金融庁は、実在の証券会社サイトを装った偽サイトやフィッシングで窃取されたログインIDやパスワードを用いた、インターネット取引サービスへの不正アクセスと不正取引の被害に注意を呼びかけています。2025年1月から2026年2月までの推移が公表され、数値は各社報告に基づく暫定値で未判明事案があり得るとしています。典型手口は、不正ログインで口座内の株式等を売却し、その代金で国内外の小型株等を買い付ける方法で、売却金額や買付金額は累積であり損失額と一致しない点に留意が必要です。どの証券会社でも起こり得るため、利用者全員に具体的対策の実施が求められます。

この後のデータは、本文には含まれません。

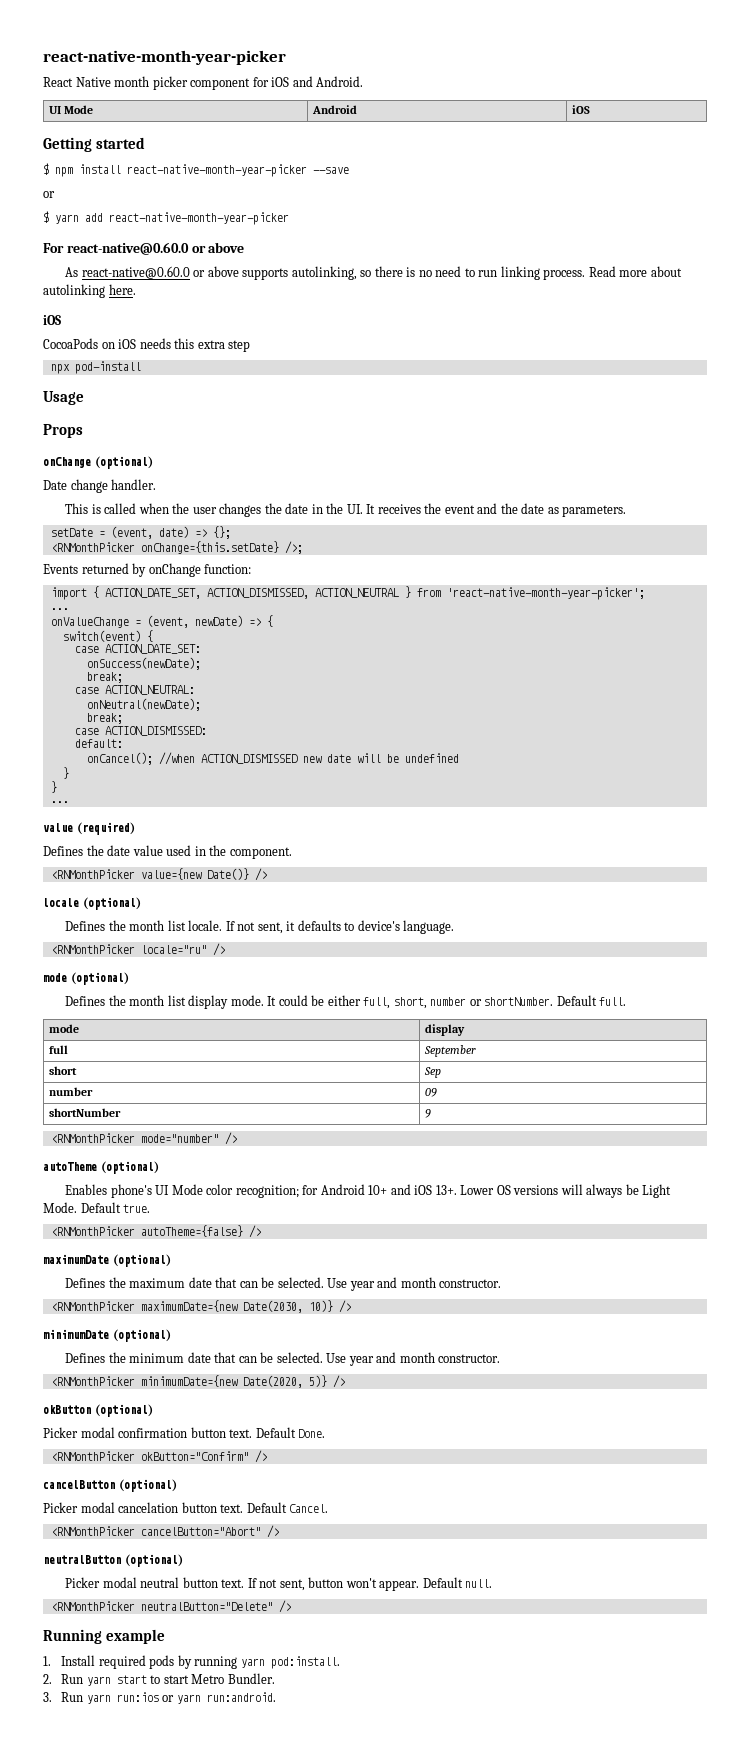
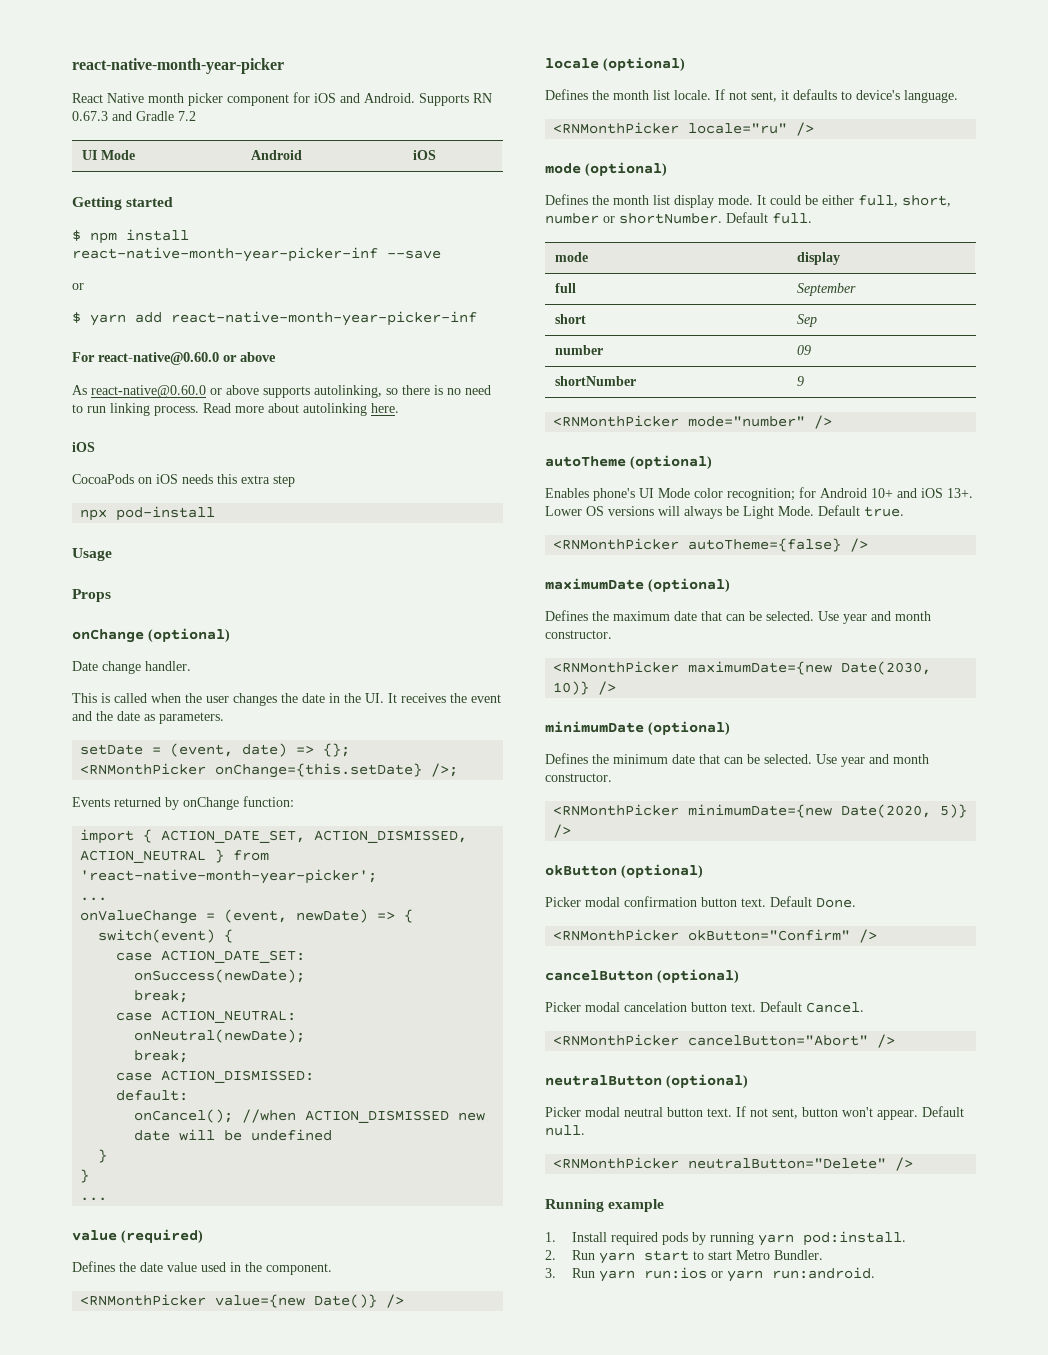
(364, 81) none -> [419,93,492,106] [72,111,196,121] Supports RN 0.67.3 and Gradle 7.2
[127,164,307,177] react-native-month-year-picker -> [72,247,378,262] react-native-month-year-picker-inf
[109,212,289,225] react-native-month-year-picker -> [171,311,477,326] react-native-month-year-picker-inf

アクセスは必ず正しいURLをブックマークして行い、メールやSMS内のリンクは開かないことが推奨されています。ログインや取引、出金、出金先口座変更時の多要素認証と通知サービスを有効化し、提供開始済みのパスキー認証などフィッシング耐性の高い方式に速やかに移行します。やむを得ずパスワードを用いる場合でも、使い回しと推測容易な設定は避けます。こまめに口座状況を確認し、不審サイトに情報を入力したおそれや不審取引の懸念があれば、証券会社の窓口に連絡し、直ちにパスワード等を変更します。
マルウェア対策として、PCやスマートフォンのOSなどソフトウェアを最新に保ち、対策ソフトを導入し常に更新します。日本証券業協会の注意喚起や警察庁「サイバー警察局便り」でも、ブックマークや正規アプリの活用、多要素認証、口座確認の徹底が重要とされています。身に覚えのないログインや取引があれば、利用中の証券会社に加え金融庁 金融サービス利用者相談室でも相談可能です。電話受付は平日10時から17時で、ナビダイヤルとIP電話向け番号が案内されています。偽広告やマネロン対策を装うフィッシングにも引き続き注意が必要です。